You can find binaries in artifacts: https://ci.appveyor.com/project/gentilkiwi/mimikatz

Thank you to @hubert3 for the work :)

[sikhness]

Even with the latest binary, this seems to not work on my installation of Windows 10 20H2.

When I run:

crypto::capi
crypto::cng

crypto::certificates /export

I can see that it generates the pfx, however it does not actually contain the private key in it (I know because when I import it, it doesn't exist in the certificate, and also when I use openssl to extract it, it is blank).

Also, when I run:

crypto::capi
crypto::cng

crypto::keys /export

I get a Private export : ERROR kuhl_m_crypto_exportKeyToFile ; NCryptExportKey(PKCS8_PRIVATEKEY -- init): 0xc0000005 error.

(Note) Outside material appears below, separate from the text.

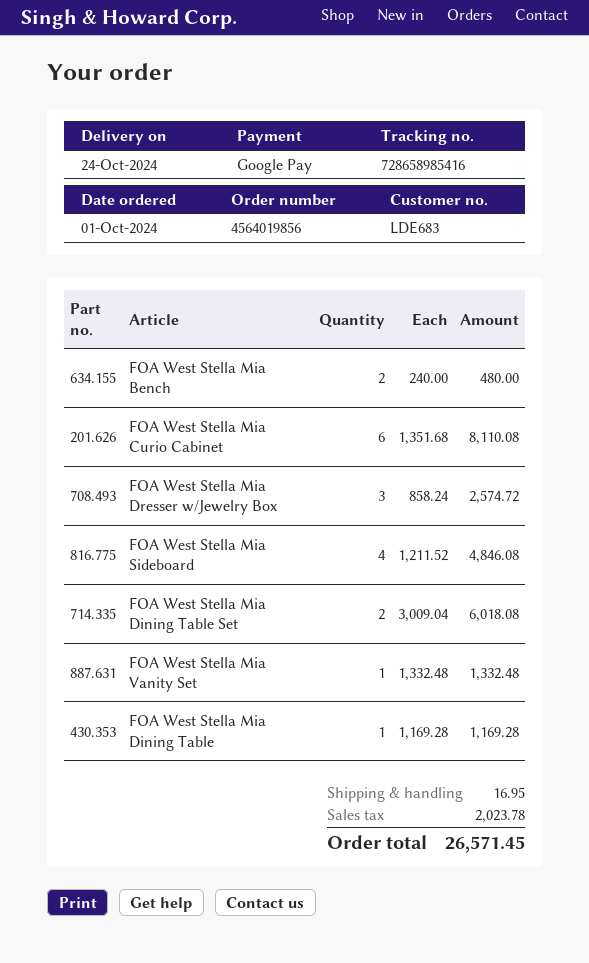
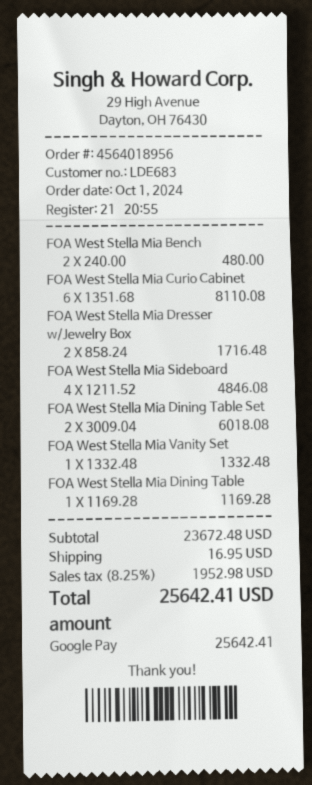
order number: 4564019856 -> 4564018956
FOA West Stella Mia Dresser w/Jewelry Box: 3 x 858.24 = 2574.72 -> 2 x 858.24 = 1716.48
tax: 2023.78 -> 1952.98
total: 26571.45 -> 25642.41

I am using the latest build from AppVeyor. How can I get this to work?

[hubert3]

@sikhness what was the output of running crypto::cng & crypto::capi? Did you run privilege::debug first? It should look like this:

mimikatz # privilege::debug
Privilege '20' OK

mimikatz # crypto::cng
"KeyIso" service patched

mimikatz # crypto::capi
Local CryptoAPI RSA CSP patched
Local CryptoAPI DSS CSP patched

If you are still having an issue, please reply with output of 'version' and 'crypto::certificates' for the item you're trying to export (to confirm your Windows build, type of item and keystore it's using)

[sikhness]

Hi @hubert3,
Yes I did run privilege::debug first, I have the exact same output as you for the commands you listed:

mimikatz # privilege::debug
Privilege '20' OK

mimikatz # crypto::cng
"KeyIso" service patched

mimikatz # crypto::capi
Local CryptoAPI RSA CSP patched
Local CryptoAPI DSS CSP patched

Here is the output for the version command and crypto::certificates commands as requested (I've hidden any possible identifying information):

mimikatz # version

mimikatz 2.2.0 (arch x64)
Windows NT 10.0 build 19042 (arch x64)
msvc 150030729 207

mimikatz # crypto::certificates
 * System Store  : 'CURRENT_USER' (0x00010000)
 * Store         : 'My'

 1. <<Hidden>>
    Subject  : <<Hidden>>
    Issuer   : <<Hidden>>
    Serial   : <<Hidden>>
    Algorithm: 1.2.840.113549.1.1.1 (RSA)
    Validity : <<Hidden>>
    UPN      : <<Hidden>>
    Hash SHA1: <<Hidden>>
        Key Container  : <<Hidden>>
        Provider       : Microsoft Software Key Storage Provider
        Provider type  : cng (0)
        Type           : CNG Key (0xffffffff)
        |Provider name : Microsoft Software Key Storage Provider
        |Implementation: NCRYPT_IMPL_SOFTWARE_FLAG ;
        Key Container  : <<Hidden>>
        Unique name    : <<Hidden>>
        Algorithm      : RSA
        Key size       : 2048 (0x00000800)
        Export policy  : 00000000 ( )
        Exportable key : NO
        LSA isolation  : NO

Thanks for your help!

[hubert3]

@sikhness so the item you want to export is definitely using the CNG provider, so crypto::cng is the correct command (crypto::capi is not needed)

crypto::cng patching succeeds, so exporting the private key should work

What exactly is the output when you run:

crypto::certificates /systemstore:current_user /store:my /export

On the lines that say Public export and Private export for the specific item?

Mimikatz will try to dump everything in that key store so make sure you're looking at the output for the specific item you are interested in (there could be errors from other irrelevant items)

If it says Private export : OK - 'blah.pfx' for the cert/key you want then it should have worked - Feel free to contact me by twitter DM if it's not working

[deliciouslytyped]

xref #413 because I found this but not that.